P.S. I have just received an American reprint of Mr. Haw. thorne's earliest volumes, "Twice Told Tales," two or three of which are as fine as his larger efforts-one especially, in which a story is told by a succession of unspoken sounds as clearly as it could have been by pictures. It is one of Messrs. Ticknor, Reed and Field's beautiful editions, and the preface and portrait are most interesting. Nothing can exceed the modesty of that preface, and I am told that Mr. Hawthorne is astonished at his own reputation, and thinks himself the most over-rated man in America. Then that portrait-what a head! and he is said to be of the height and build of Daniel Webster. So much the better. It is well that a fine intellect should be fitly lodged; harmony is among the rarest.

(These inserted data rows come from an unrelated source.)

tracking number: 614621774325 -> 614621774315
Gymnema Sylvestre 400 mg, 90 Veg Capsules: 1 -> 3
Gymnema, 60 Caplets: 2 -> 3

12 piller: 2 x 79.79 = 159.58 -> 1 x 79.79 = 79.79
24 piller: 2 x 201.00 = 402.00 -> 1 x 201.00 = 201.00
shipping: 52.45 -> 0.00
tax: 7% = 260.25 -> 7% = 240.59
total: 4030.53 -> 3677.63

Mr. Hawthorne is engaged on another tale, and on a work for young people, which, from such a man, will probably prove quite as acceptable to children of a larger growth as to those for whom it is ostensibly written.

XL.

OLD POETS.

ANDREW MARVELL.

ANDREW MARVELL's very name suggests the idea of incorruptible patriotism. The well-known story of his refusing a court bribe by calling his servant to prove that he had dined three times upon a shoulder of mutton, although probably apocryphal, serves to prove the notion universally entertained of the uncompromising member for Hull; unassailable as Robespierre himself to all money temptations, and strong enough to have resisted the subtler temptations of power. His learning too is generally acknowledged. He shared with Milton the high and honorable office of Latin Secretary to the Lord Protector; was the champion of the great poet's living reputation; the supporter of free principles against all assailants, and is praised even by Swift, not addicted to over-praise, for the keen wit and fiery eloquence of his polemical tracts, nay, the Dean paid him the still more unequivocal compliment of imitating his style pretty closely.

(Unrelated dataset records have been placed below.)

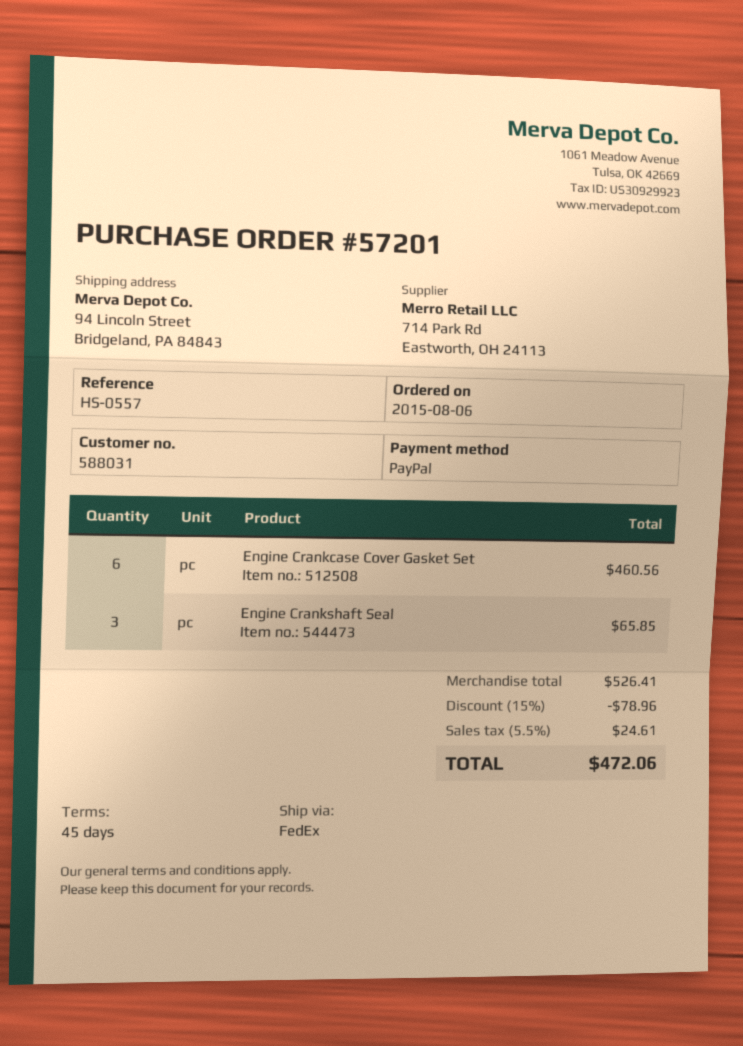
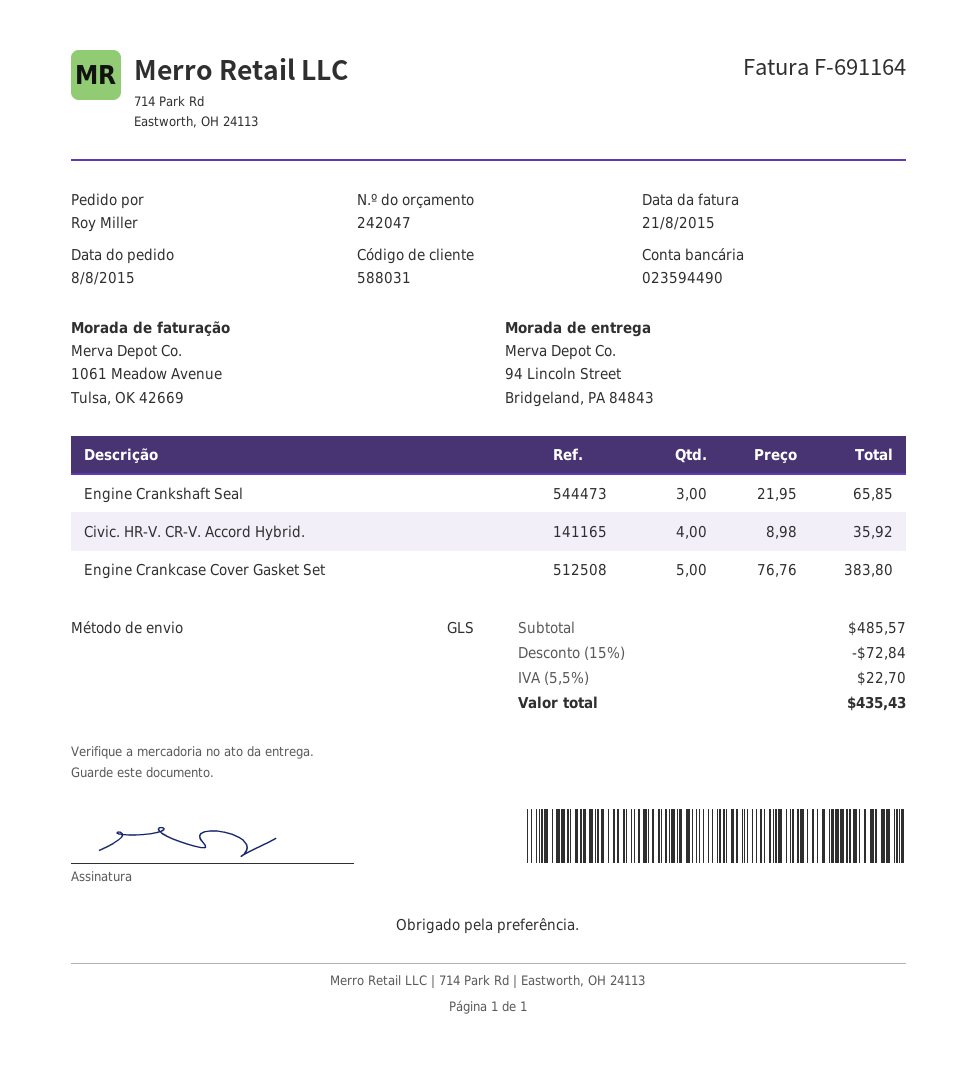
order date: 2015-08-06 -> 2015-08-08
shipping method: FedEx -> GLS
Engine Crankcase Cover Gasket Set: 6 for 460.56 -> 5 for 383.80
Civic. HR-V. CR-V. Accord Hybrid.: none -> 4 for 35.92
subtotal: 526.41 -> 485.57
discount: 15% = 78.96 -> 15% = 72.84
tax: 5.5% = 24.61 -> 5.5% = 22.70
total: 472.06 -> 435.43

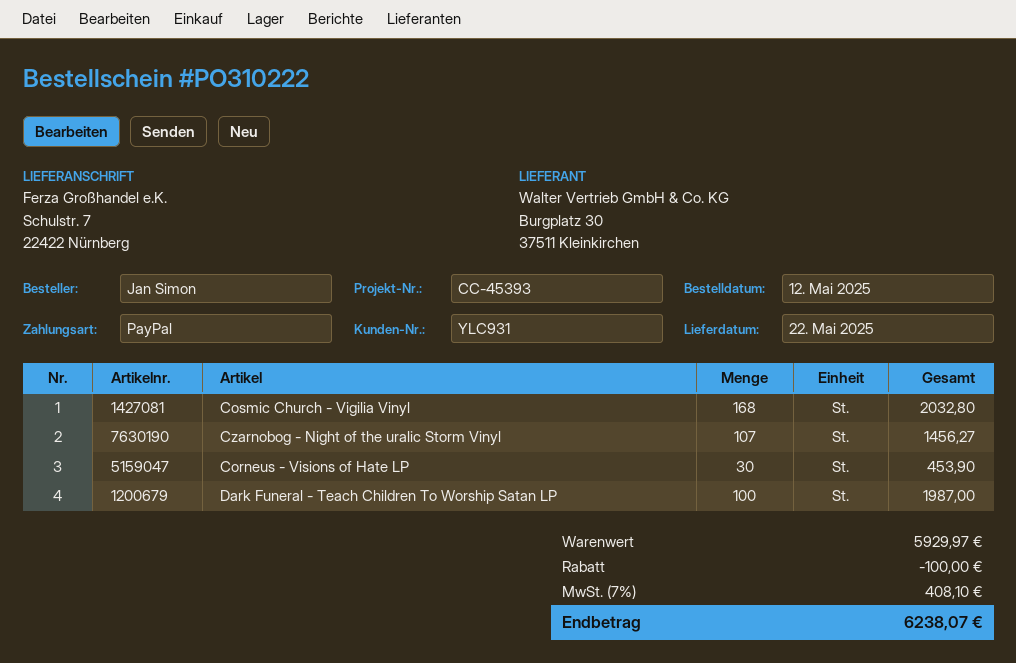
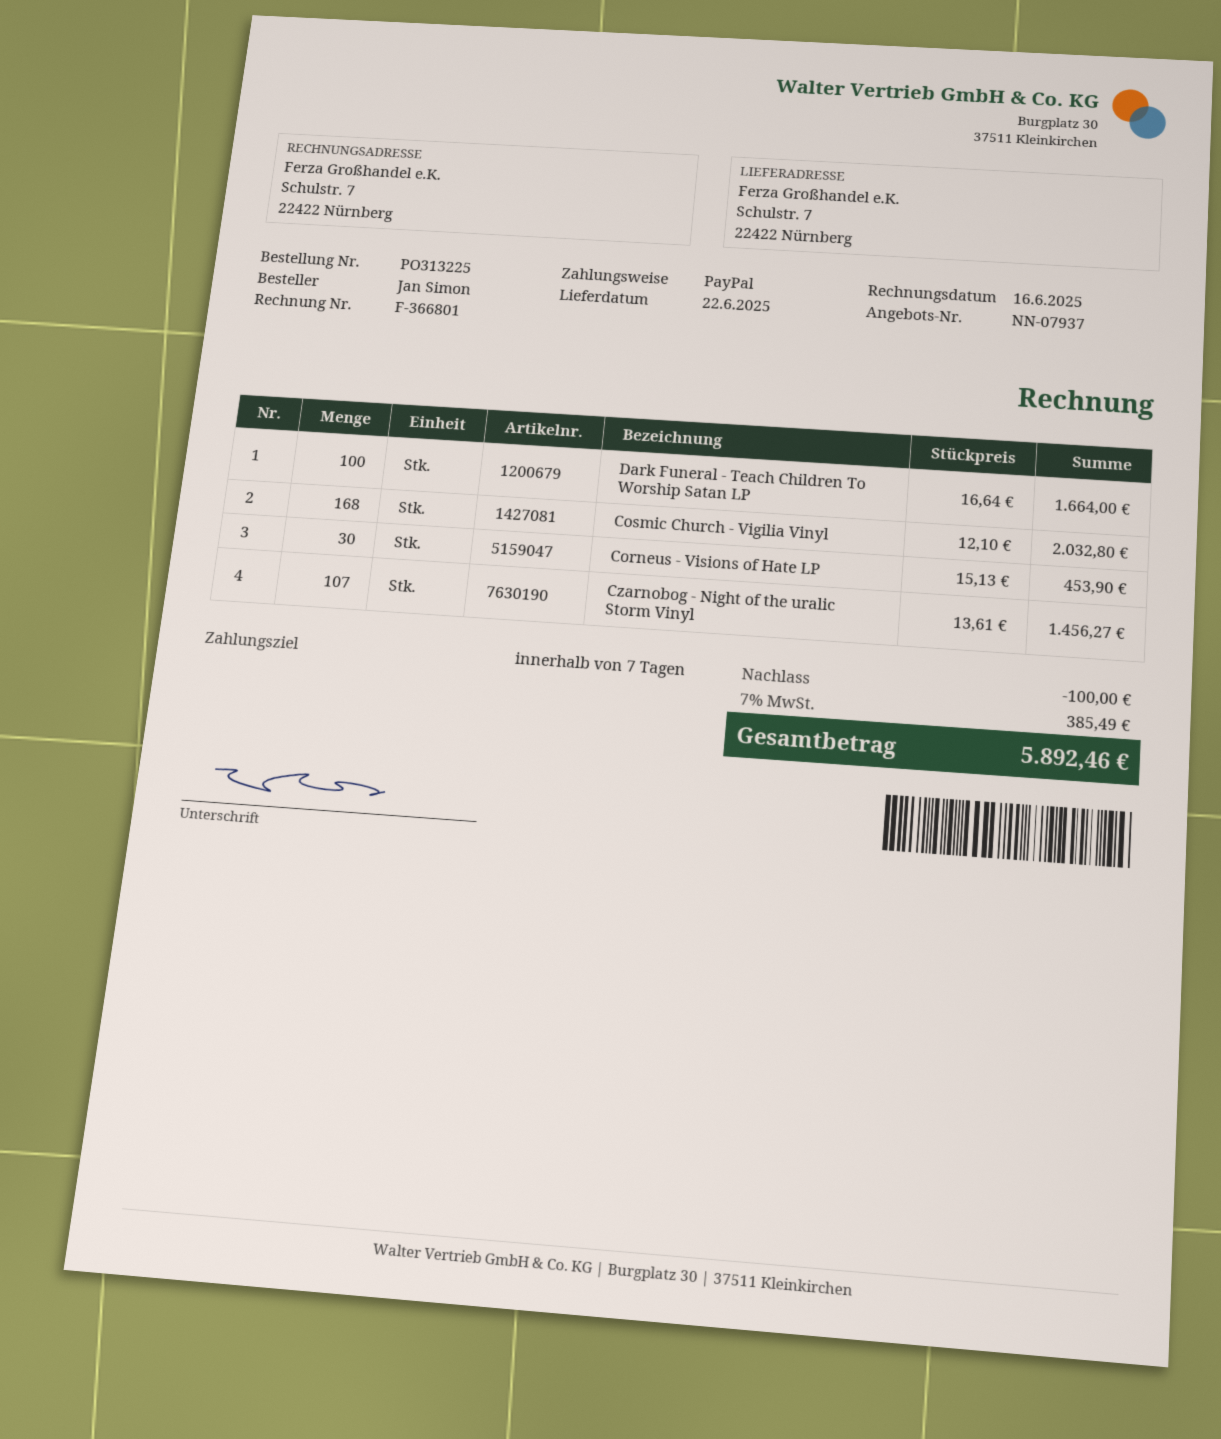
order number: PO310222 -> PO313225
delivery date: 2025-05-22 -> 2025-06-22
Dark Funeral - Teach Children To Worship Satan LP: 100 for 1987.00 -> 100 for 1664.00
tax: 7% = 408.10 -> 7% = 385.49
total: 6238.07 -> 5892.46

As a poet, he is little known, except to the professed and unwearied reader of old folios. And yet his poems possess many of the finest elements of popularity: a rich profusion of fancy which almost dazzles the mind as bright colors dazzle the eye; an earnestness and heartiness which do not always, do not often belong to these flowery fancies, but which when found in their company add to them inexpressible vitality and savor; and a frequent felicity of phrase, which, when once read, fixes itself in the memory and will not be forgotten.

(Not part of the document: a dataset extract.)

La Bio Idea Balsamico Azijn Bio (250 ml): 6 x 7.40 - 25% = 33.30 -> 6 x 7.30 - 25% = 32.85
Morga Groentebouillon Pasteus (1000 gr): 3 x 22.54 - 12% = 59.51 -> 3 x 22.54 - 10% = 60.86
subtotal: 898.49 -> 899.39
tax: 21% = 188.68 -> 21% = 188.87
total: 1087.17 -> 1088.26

Mixed with these dazzling qualities is much carelessness and a prodigality of conceits which the stern Roundhead ought to have left with other frippery to his old enemies, the Cavaliers. But it was the vice of the age-all ages have their favorite literary

sins-and we must not blame Marvell too severely for falling into an error to which the very exuberance of his nature rendered him peculiarly prone. His mind was a bright garden, such a garden as he has described so finely, and that a few gaudy weeds should mingle with the healthier plants does but serve to prove the fertility of the soil.